News of the tournament's cancellation was met with silence, shock and tears among members of the Canadian team, including Winnipeg Jets prospect Cole Perfetti, Lambos said.

The 18-year-old Winnipegger, who was selected by the Minnesota Wild as the 26th overall pick in last year's NHL draft, is still coming to terms with what happened in Alberta.

"I've been pretty sad about the whole thing and definitely upset and still getting over it. A lot of work and a lot of effort goes into getting there, being a part of that team," Lambos said.

Streule, 18, admitted he is still "pretty upset."

Streule picked up an assist in the lone game he played for his home country — a 4-2 loss to Russia in Red Deer, Alta., on Dec. 27.

Although Slovakian goaltender Simon Latkoczy criticized tournament organizers, neither Lambos or Streule expressed similar concerns with the COVID-19 protocols.

"In the end it wasn't possible to play the tournament how it was supposed to be played so I think it was a good health decision to make," Streule said.

Could the tournament have been conducted differently to avoid cancellation?

Lambos, who picked up a minor penalty in Canada second tournament game — an 11-2 win over Austria — doesn't think so. He believes Hockey Canada did a tremendous job of ensuring players were safe and avoiding extra contacts, including daily testing.

"I think we took the right steps in avoiding risks," he said. "I thought we did a good job and were pretty diligent every day."

Having fans there 'a great thing': Streule

Streule was stoked to be able to play in front of fans, albeit with a 50 per cent capacity restriction in place in both Edmonton and Red Deer.

Submitted by Winnipeg Ice
Submitted by Winnipeg Ice

Like Lambos, Streule doesn't believe more could've been done to avoid the four positive tests — and three cancelled games — and the decision to halt tournament play.

"To get the fans in was a great thing ... I don't think there's much more to do better," Streule said.

"You can do a bubble again as last year but it's not the thing that they wanted or we wanted.
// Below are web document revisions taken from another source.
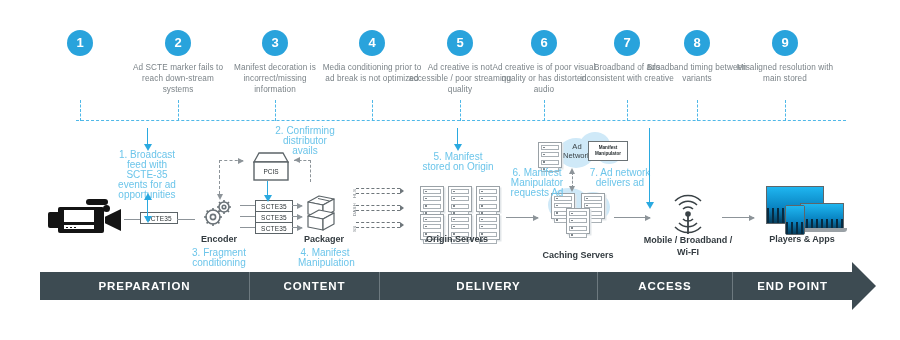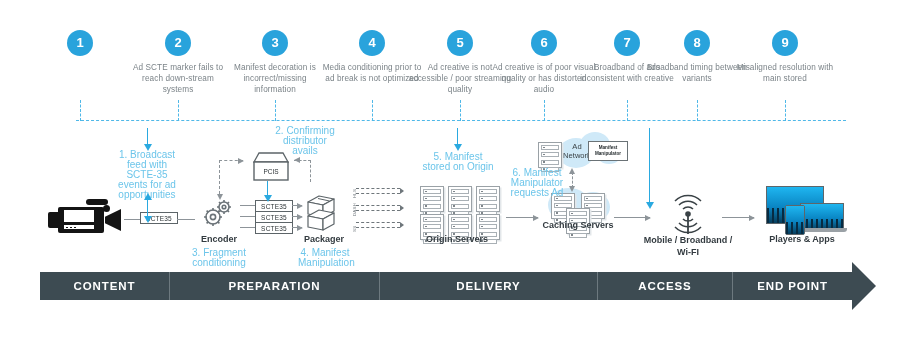--- a/index.html
+++ b/index.html
@@ -372,27 +372,28 @@
       <i></i>
       <i></i>
     </div>
   <div class="rack" style="left:566px;top:208px;">
       <i></i>
       <i></i>
       <i></i>
       <i></i>
     </div>
 
-  <div class="cap" style="left:532px;top:220px;width:92px;">Caching Servers</div>
+  <div class="cap" style="left:532px;top:250px;width:92px;">Caching Servers</div>
 
   <div class="abs" style="left:572px;top:172px;height:16px;width:0;border-left:1px dashed #8d9499;"></div>
   <div class="abs" style="left:568.5px;top:168px;width:0;height:0;border-left:3.5px solid transparent;border-right:3.5px solid transparent;border-bottom:6px solid #8d9499;"></div>
   <div class="abs" style="left:568.5px;top:186px;width:0;height:0;border-left:3.5px solid transparent;border-right:3.5px solid transparent;border-top:6px solid #8d9499;"></div>
 
   <div class="anno" style="left:508px;top:168px;width:58px;">6. Manifest Manipulator requests Ad</div>
+  <div class="anno" style="left:589px;top:168px;width:62px;">7. Ad network delivers ad</div>
 
   <div class="garrow" style="left:614px;top:217px;width:36px;"></div>
   <div class="drop" style="left:649px;top:128px;height:74px;"></div>
 
   <div>
     <svg width="48" height="42" style="position:absolute;left:664px;top:194px;">
       <g fill="none" stroke="#3a4246" stroke-width="1.5">
         <path d="M24 20 m-5,-5 a7,7 0 0 1 10,0"></path>
         <path d="M24 20 m-9,-9 a12.5,12.5 0 0 1 18,0"></path>
         <path d="M24 20 m-13,-13 a18,18 0 0 1 26,0"></path>
@@ -416,22 +417,22 @@
       </div>
     <div class="abs" style="left:795px;top:228px;width:52px;height:4px;background:#9aa1a6;border-radius:0 0 3px 3px;"></div>
     <div class="dev" style="left:785px;top:205px;width:18px;height:28px;border-radius:2px;">
         <div class="dev-sky"></div>
       </div>
   </div>
   <div class="cap" style="left:757px;top:234px;width:90px;">Players &amp; Apps</div>
   <div class="drop" style="left:790px;top:128px;height:48px;opacity:0;"></div>
 
   <div class="bar" id="stagebar">
+      <div class="seg" style="width: 210px;">PREPARATION</div>
       <div class="seg" style="width: 130px;">CONTENT</div>
-      <div class="seg" style="width: 210px;">PREPARATION</div>
       <div class="seg" style="width: 218px;">DELIVERY</div>
       <div class="seg" style="width: 135px;">ACCESS</div>
       <div class="seg" style="width: 119px;">END POINT</div>
     </div>
   <div class="bar-tip" id="bartip" style="left: 852px;"></div>
 
 <div class="stem" style="left: 80px; top: 100px; height: 21px;"></div>
     <div class="stem" style="left: 178px; top: 100px; height: 21px;"></div>
     <div class="stem" style="left: 275px; top: 100px; height: 21px;"></div>
     <div class="stem" style="left: 372px; top: 100px; height: 21px;"></div>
We just wanted the fans back in again and get going and to enjoy the whole tournament with the whole world, not only the players who are playing there."

Lambos feels for all of his Canadian teammates who were stripped of playing in their final world juniors — fans or not.

"It's very disappointing to see a lot of those guys that are a year older than I am and they don't have the chance to be on that team next year … that's pretty devastating," he said.

"Even for myself, to have the opportunity to possibly play in that tournament twice, and to have one taken away is pretty disappointing."

Both players would welcome the IIHF resuming or restarting the tournament later this spring or summer, but that decision isn't expected for multiple months.

"I hope that IIHF and Hockey Canada can work something out and I definitely think it is possible. It's hard to say right now if it will or won't happen. There's a lot of time between now and then," Lambos said.

"Our lives are changing so much on the day-to-day, who knows what it's going to look like in the summer."

WATCH | IIHF cancels world junior hockey championship due to COVID-19:

Streule and Lambos are set to return to practice with the Western Hockey League-leading Ice (27-5-2-0) this week, shifting away from a heartbreaking end to the world juniors and toward the push for a WHL title.

Due to the current Manitoba public health order, the Ice have had a few games postponed. The team is scheduled to return to game action until Jan. 15 when the Regina Pats come to town.